[Change listing data]
--- START ---

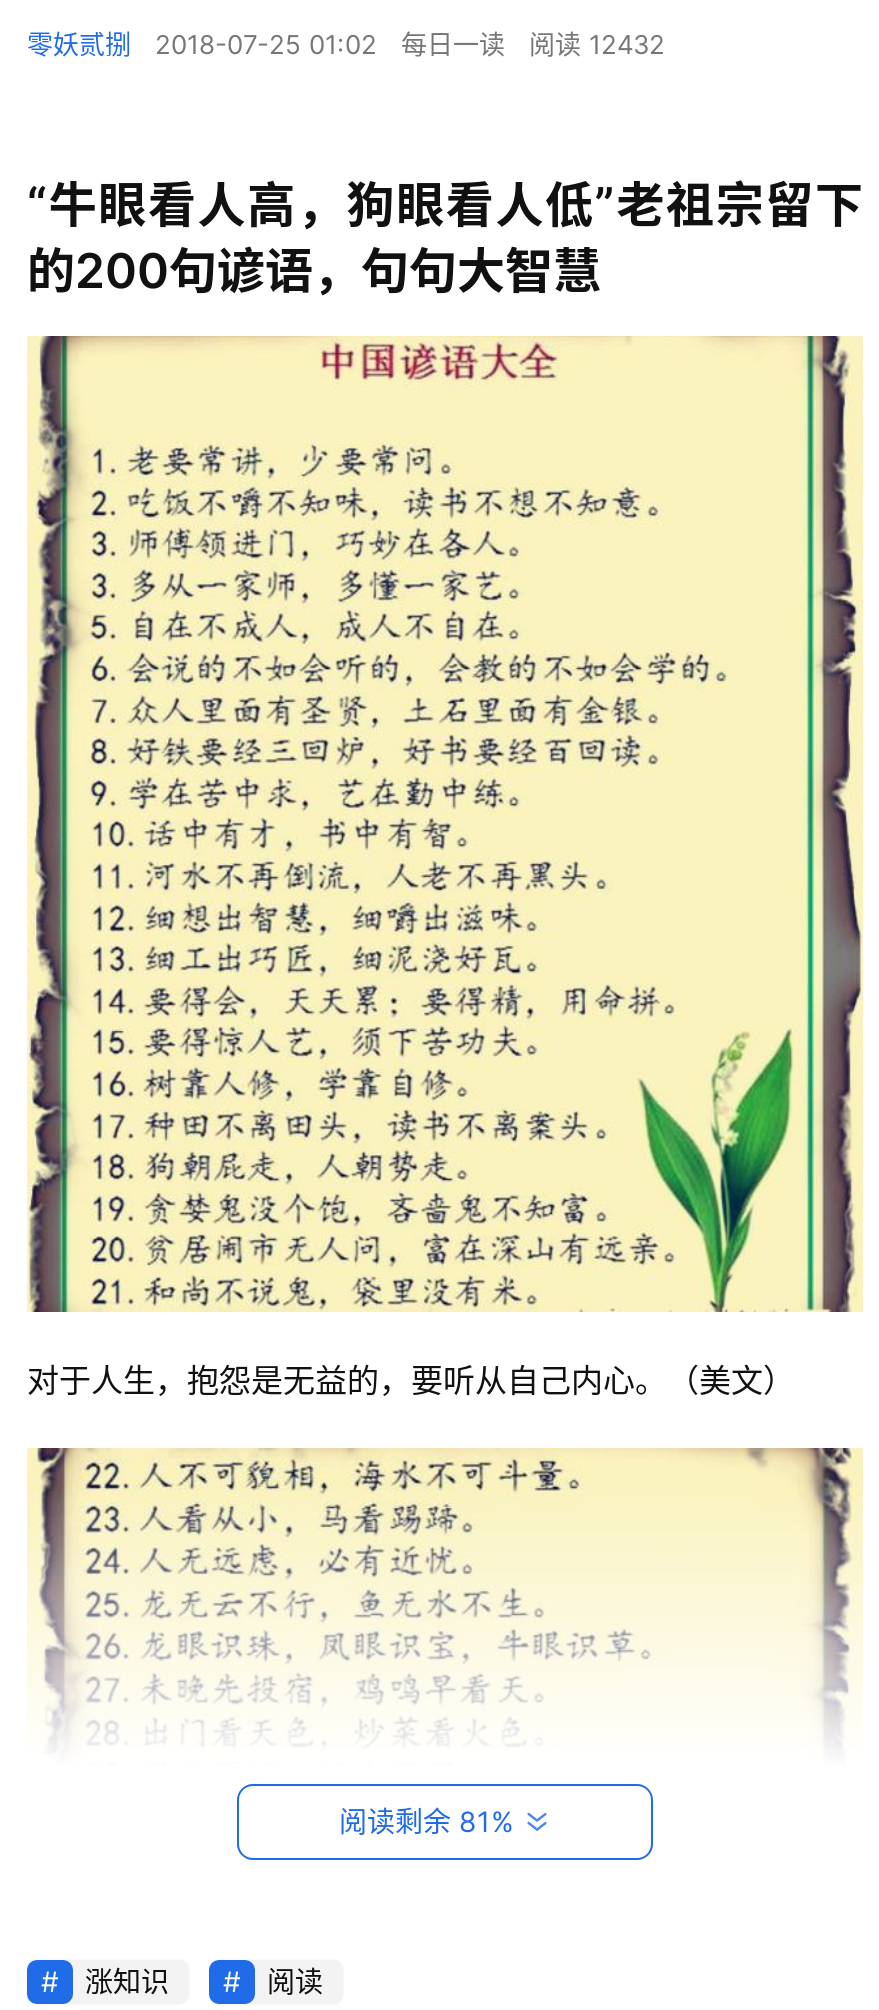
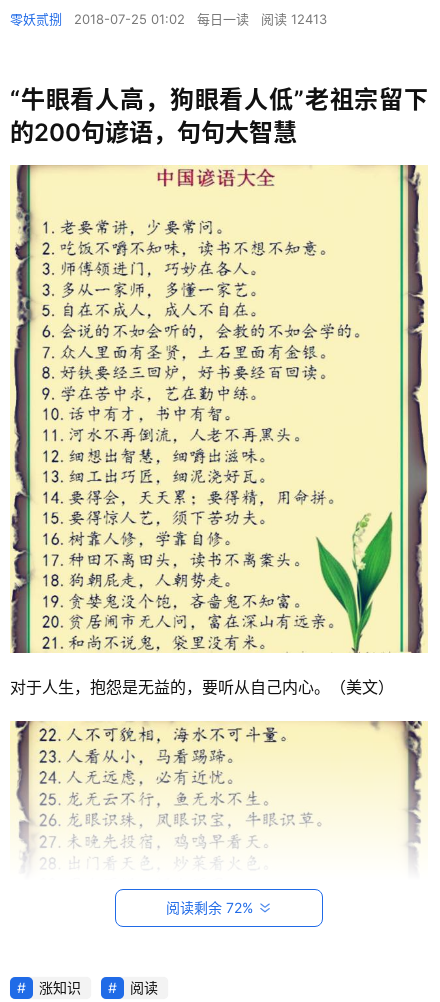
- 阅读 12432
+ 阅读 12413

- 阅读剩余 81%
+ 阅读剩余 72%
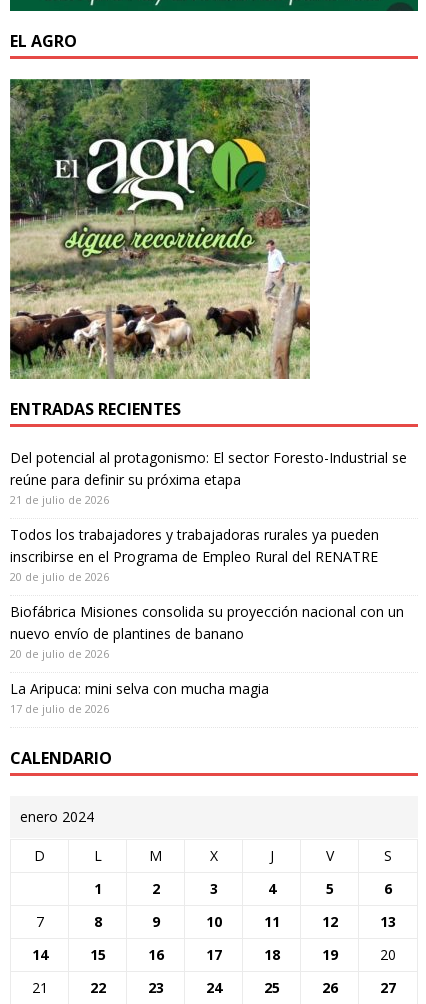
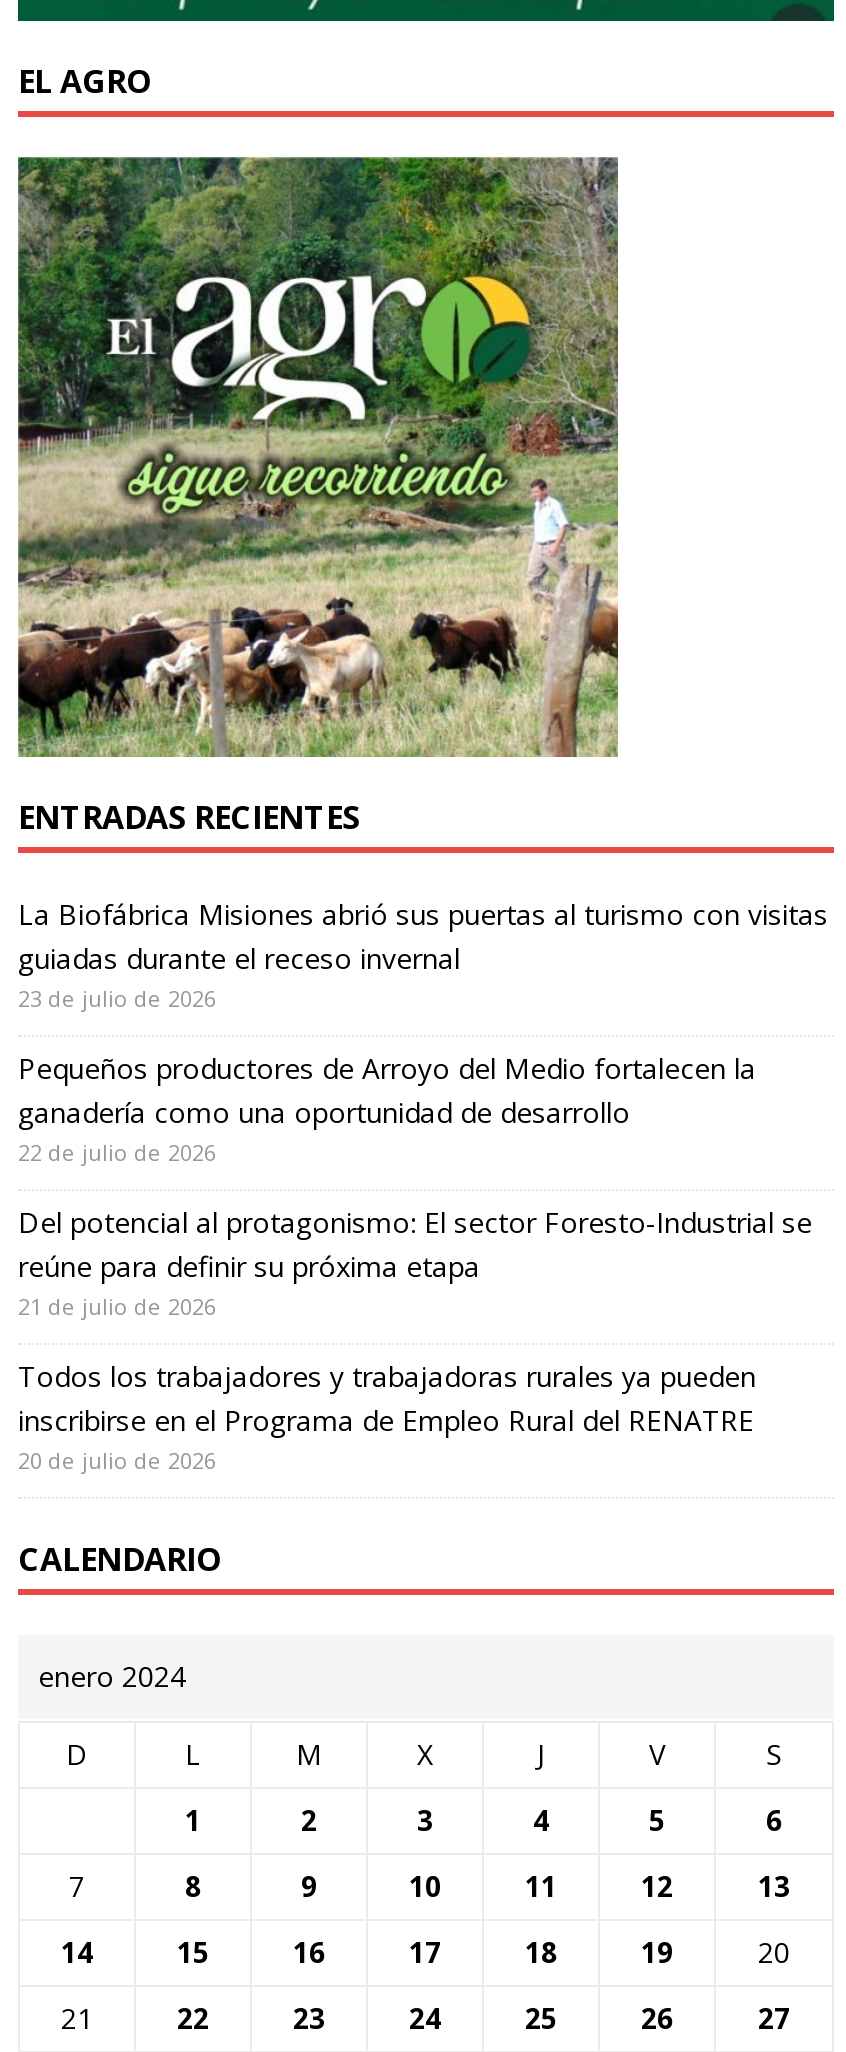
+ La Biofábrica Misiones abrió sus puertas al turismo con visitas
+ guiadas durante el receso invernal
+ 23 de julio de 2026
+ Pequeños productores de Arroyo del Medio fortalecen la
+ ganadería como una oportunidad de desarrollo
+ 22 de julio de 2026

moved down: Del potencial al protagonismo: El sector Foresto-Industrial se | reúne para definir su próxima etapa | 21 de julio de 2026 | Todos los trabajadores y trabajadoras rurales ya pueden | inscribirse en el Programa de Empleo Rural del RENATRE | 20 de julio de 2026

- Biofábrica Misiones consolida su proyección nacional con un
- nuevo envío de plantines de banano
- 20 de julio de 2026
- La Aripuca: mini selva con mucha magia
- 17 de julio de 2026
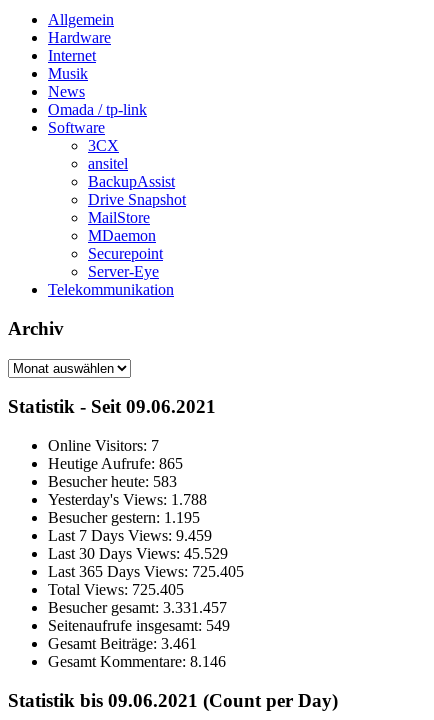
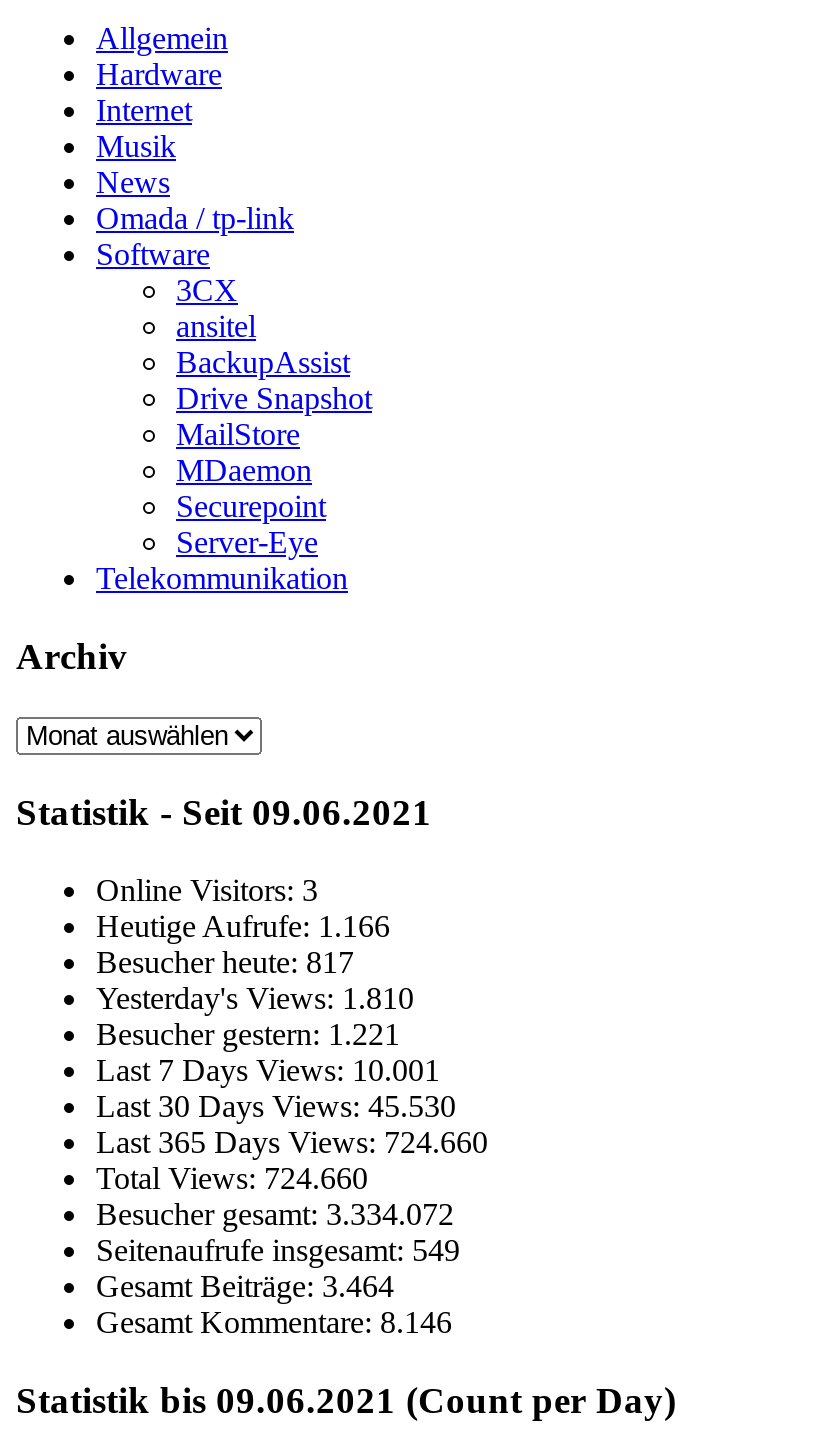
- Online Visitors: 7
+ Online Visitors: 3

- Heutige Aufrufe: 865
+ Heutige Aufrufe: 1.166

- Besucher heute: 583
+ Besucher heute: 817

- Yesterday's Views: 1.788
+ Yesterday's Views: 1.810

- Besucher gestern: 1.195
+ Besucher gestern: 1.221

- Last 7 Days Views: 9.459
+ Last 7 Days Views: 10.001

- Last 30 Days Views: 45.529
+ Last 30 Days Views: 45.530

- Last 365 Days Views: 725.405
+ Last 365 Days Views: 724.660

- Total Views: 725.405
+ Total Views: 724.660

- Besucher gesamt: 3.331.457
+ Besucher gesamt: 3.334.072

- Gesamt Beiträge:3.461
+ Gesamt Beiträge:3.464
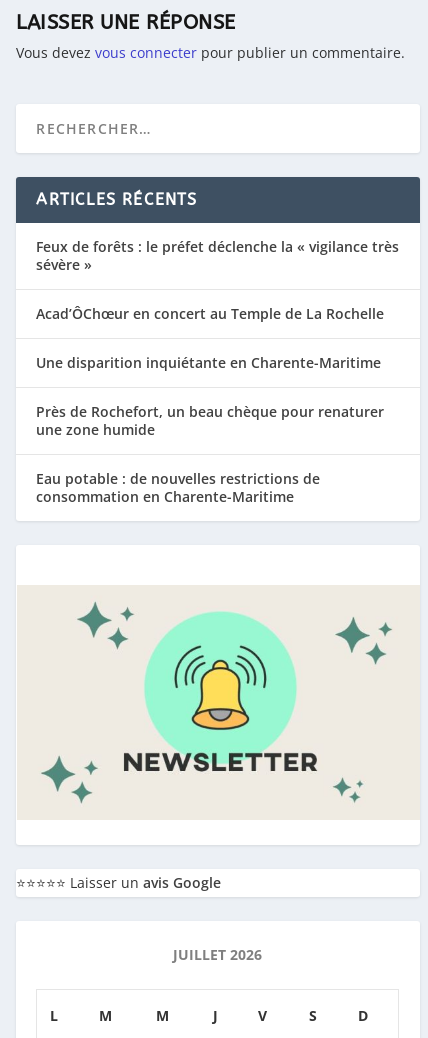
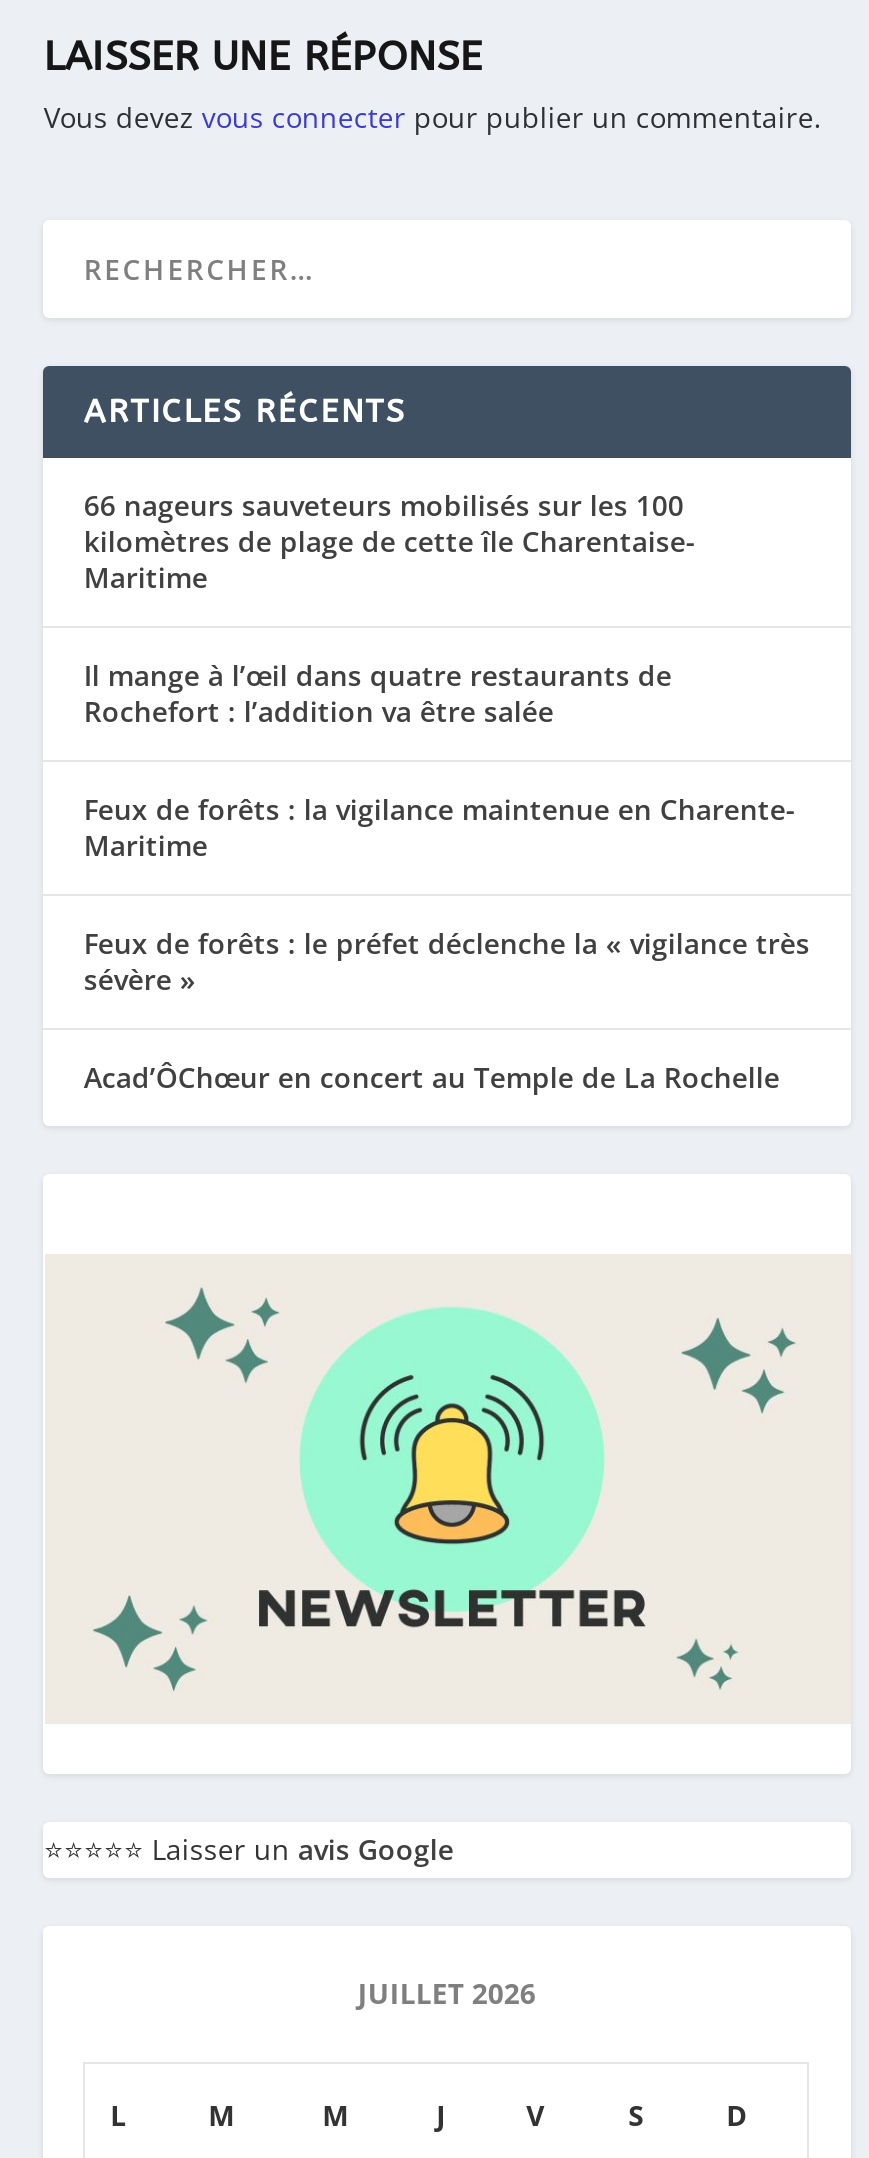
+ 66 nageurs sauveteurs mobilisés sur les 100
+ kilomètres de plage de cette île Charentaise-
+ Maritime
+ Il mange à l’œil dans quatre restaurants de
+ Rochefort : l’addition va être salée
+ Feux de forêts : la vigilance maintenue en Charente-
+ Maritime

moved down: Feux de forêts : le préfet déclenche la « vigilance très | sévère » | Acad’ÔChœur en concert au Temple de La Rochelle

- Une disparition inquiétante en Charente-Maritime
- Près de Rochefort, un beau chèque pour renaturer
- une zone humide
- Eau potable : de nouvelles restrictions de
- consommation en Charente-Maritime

--- END ---

■ **Required work**:
Which lines above carry the string "Heutige"? Copy those lines.

■ **Answer for the task**:
- Heutige Aufrufe: 865
+ Heutige Aufrufe: 1.166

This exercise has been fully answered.